Copy every record word for word. The images stay behind.
(SUPPLIED MATERIAL begins)
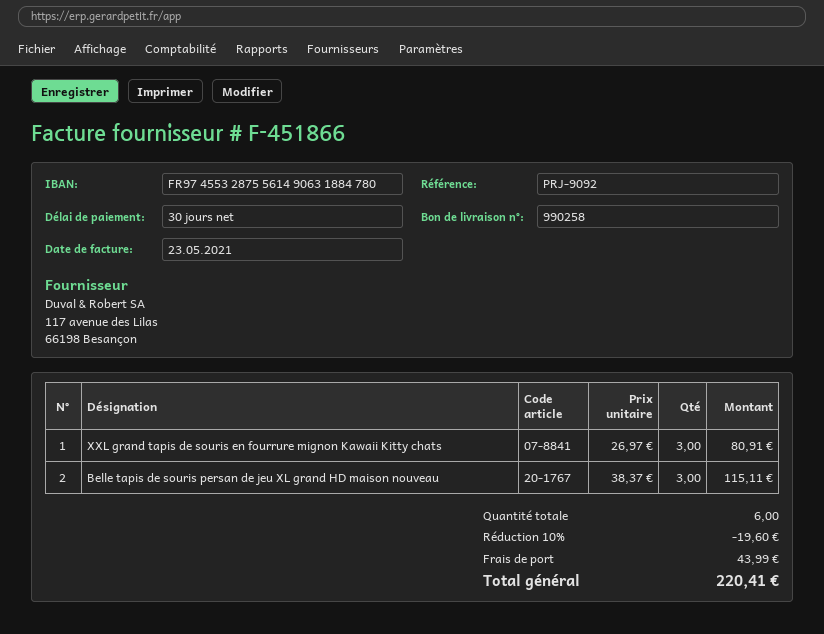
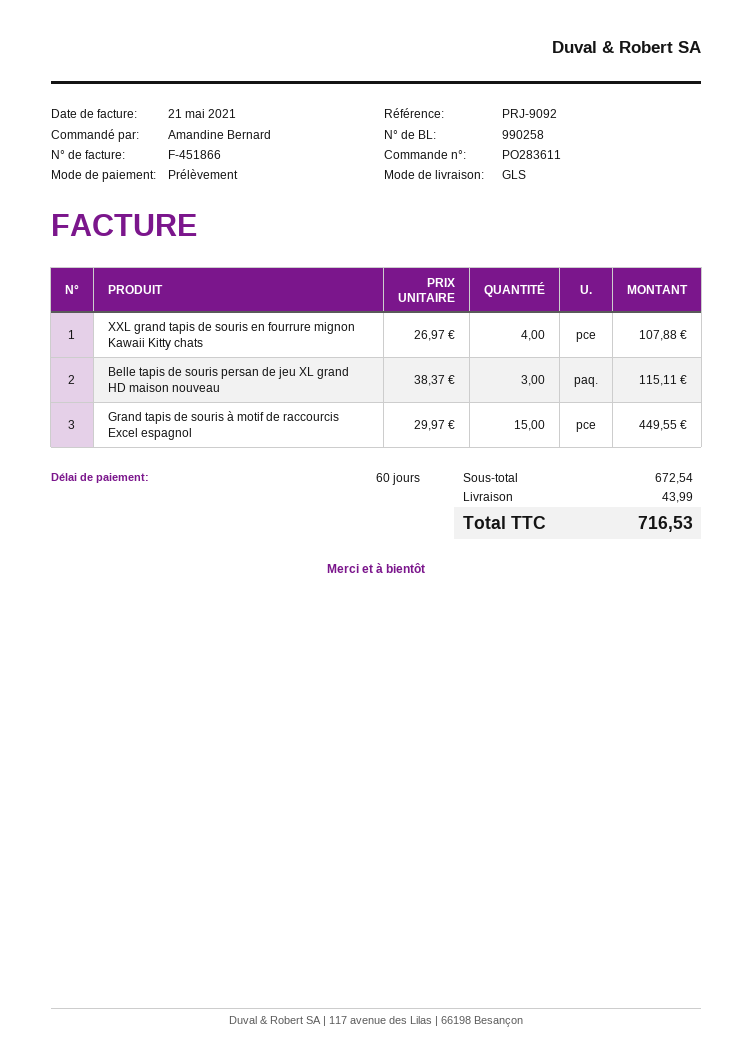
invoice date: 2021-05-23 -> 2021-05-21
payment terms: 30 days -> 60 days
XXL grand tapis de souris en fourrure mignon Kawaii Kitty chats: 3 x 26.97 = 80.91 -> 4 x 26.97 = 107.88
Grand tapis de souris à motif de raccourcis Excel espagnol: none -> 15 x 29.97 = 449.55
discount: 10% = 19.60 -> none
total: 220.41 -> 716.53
(SUPPLIED MATERIAL ends)
> TASK RESULT
invoice date: 2021-05-23 -> 2021-05-21
payment terms: 30 days -> 60 days
XXL grand tapis de souris en fourrure mignon Kawaii Kitty chats: 3 x 26.97 = 80.91 -> 4 x 26.97 = 107.88
Grand tapis de souris à motif de raccourcis Excel espagnol: none -> 15 x 29.97 = 449.55
discount: 10% = 19.60 -> none
total: 220.41 -> 716.53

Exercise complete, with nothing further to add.